Cette pièce unique composée de fer, laiton, cuivre et bois était exposée au Musée de l’Armée à Paris.

Le président Macron s’est engagé à commencer à restituer son patrimoine culturel à l’Afrique : il s’est appuyé pour cela, sur le rapport de Bénédicte Savoy, historienne d’art et de Felwine Sarr, intellectuel sénégalais

Dans certains états africains, de nombreuses voix s’élèvent pour réclamer le retour dans leur pays d’origine, des œuvres d’art présentées au Louvre, au Musée de l’Armée des Invalides ou au Musée du Quai Branly-Jacques Chirac.

Ils devront alors établir un inventaire et les restitutions seraient organisées à partir de 2022. De son côté, le parlement français devra modifier le cadre législatif pour permettre le transfert de propriété de ces objets.

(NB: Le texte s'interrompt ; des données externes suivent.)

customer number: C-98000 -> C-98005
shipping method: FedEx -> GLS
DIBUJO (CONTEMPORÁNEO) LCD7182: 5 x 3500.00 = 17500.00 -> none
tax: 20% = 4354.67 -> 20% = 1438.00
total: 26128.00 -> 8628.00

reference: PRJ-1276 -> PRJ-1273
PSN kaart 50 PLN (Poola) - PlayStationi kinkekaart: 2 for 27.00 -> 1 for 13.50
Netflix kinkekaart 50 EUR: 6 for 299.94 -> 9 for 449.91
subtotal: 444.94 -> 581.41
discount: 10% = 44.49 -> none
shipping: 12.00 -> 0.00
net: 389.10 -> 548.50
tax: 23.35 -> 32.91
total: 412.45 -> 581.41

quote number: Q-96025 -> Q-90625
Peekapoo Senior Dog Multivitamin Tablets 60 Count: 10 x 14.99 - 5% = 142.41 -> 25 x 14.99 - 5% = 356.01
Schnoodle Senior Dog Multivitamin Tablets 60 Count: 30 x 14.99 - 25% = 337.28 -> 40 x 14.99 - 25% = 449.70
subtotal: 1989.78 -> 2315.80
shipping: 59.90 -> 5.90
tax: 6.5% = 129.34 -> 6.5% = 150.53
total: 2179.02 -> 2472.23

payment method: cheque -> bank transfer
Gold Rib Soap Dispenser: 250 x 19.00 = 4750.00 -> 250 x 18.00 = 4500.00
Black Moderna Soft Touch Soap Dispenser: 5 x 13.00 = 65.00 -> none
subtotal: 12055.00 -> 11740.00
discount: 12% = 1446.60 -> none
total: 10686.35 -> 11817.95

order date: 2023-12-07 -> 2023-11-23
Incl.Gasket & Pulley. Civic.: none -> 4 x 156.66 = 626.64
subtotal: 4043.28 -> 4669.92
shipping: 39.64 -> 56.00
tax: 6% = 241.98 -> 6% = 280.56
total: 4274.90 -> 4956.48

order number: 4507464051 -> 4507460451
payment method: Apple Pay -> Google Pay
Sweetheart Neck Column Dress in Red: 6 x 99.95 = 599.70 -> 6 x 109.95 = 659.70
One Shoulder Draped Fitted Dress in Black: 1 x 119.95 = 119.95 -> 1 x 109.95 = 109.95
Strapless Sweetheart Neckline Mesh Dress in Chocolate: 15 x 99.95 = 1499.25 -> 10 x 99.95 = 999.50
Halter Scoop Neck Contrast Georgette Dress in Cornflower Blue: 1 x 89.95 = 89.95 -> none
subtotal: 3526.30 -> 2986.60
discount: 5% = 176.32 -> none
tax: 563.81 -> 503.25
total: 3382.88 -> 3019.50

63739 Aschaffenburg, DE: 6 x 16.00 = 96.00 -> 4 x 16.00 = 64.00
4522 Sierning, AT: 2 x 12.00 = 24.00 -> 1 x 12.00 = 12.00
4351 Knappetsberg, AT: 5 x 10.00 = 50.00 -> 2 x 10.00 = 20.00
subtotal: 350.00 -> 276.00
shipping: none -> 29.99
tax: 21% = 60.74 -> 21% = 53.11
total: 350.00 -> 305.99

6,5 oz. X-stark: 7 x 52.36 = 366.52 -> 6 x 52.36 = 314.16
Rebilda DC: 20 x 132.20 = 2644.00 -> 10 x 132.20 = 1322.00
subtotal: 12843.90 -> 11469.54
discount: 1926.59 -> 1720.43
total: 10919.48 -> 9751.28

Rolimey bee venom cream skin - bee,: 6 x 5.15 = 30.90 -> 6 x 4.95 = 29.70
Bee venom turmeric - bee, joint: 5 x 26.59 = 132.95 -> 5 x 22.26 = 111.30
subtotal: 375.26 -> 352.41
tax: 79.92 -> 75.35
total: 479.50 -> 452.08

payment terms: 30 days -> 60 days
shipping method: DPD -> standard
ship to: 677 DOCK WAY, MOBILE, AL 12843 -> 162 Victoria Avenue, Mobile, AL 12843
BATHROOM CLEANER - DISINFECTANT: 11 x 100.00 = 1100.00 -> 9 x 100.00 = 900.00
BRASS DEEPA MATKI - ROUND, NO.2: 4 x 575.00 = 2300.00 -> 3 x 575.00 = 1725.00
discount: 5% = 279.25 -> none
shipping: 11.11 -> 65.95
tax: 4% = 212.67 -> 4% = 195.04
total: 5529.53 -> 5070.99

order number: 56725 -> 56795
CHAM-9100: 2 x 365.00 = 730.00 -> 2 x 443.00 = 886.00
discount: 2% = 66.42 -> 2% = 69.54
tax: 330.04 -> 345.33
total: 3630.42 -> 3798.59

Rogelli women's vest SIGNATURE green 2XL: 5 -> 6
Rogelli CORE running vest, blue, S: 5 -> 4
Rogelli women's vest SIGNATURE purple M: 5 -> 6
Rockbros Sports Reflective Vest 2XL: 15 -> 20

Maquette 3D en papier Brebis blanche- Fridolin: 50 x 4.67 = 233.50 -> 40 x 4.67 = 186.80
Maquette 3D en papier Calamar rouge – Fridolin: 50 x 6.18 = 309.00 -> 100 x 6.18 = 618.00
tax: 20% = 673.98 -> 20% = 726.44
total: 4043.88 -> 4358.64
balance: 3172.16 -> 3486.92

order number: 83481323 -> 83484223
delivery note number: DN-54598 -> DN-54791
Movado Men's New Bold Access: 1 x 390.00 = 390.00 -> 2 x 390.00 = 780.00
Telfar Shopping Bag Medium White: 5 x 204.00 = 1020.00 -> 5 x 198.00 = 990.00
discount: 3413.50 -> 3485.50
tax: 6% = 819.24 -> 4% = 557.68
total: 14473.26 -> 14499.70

L’initiative française suscite néanmoins quelques polémiques. Pour le moment, les négociations se mènent d’état à état, donc il sera sans doute très difficile de le faire avec les musées privés, les collectionneurs ou les galeries d’art. D’autre part, la Belgique, l’Allemagne, la Grande-Bretagne ou les Etats-Unis vont-ils devoir s’aligner sur la position française ? Certains craignent également de voir les musées se vider et doutent de la capacité des pays africains à accueillir et préserver ces objets.

On ne peut toutefois nier que la demande des pays africains est des plus légitime. Il faut rappeler que l’Afrique subsaharienne a été dépouillée pendant des décennies et que 90% de son patrimoine serait conservé à l’étranger.

L’appropriation de ces œuvres s’est faite dans des conditions contrevenant à l’éthique. Le musée des Civilisations Noires, récemment inauguré à Dakar, pourrait être un écrin parfait pour accueillir ces trésors, comme bien d’autres musées sur le continent africain.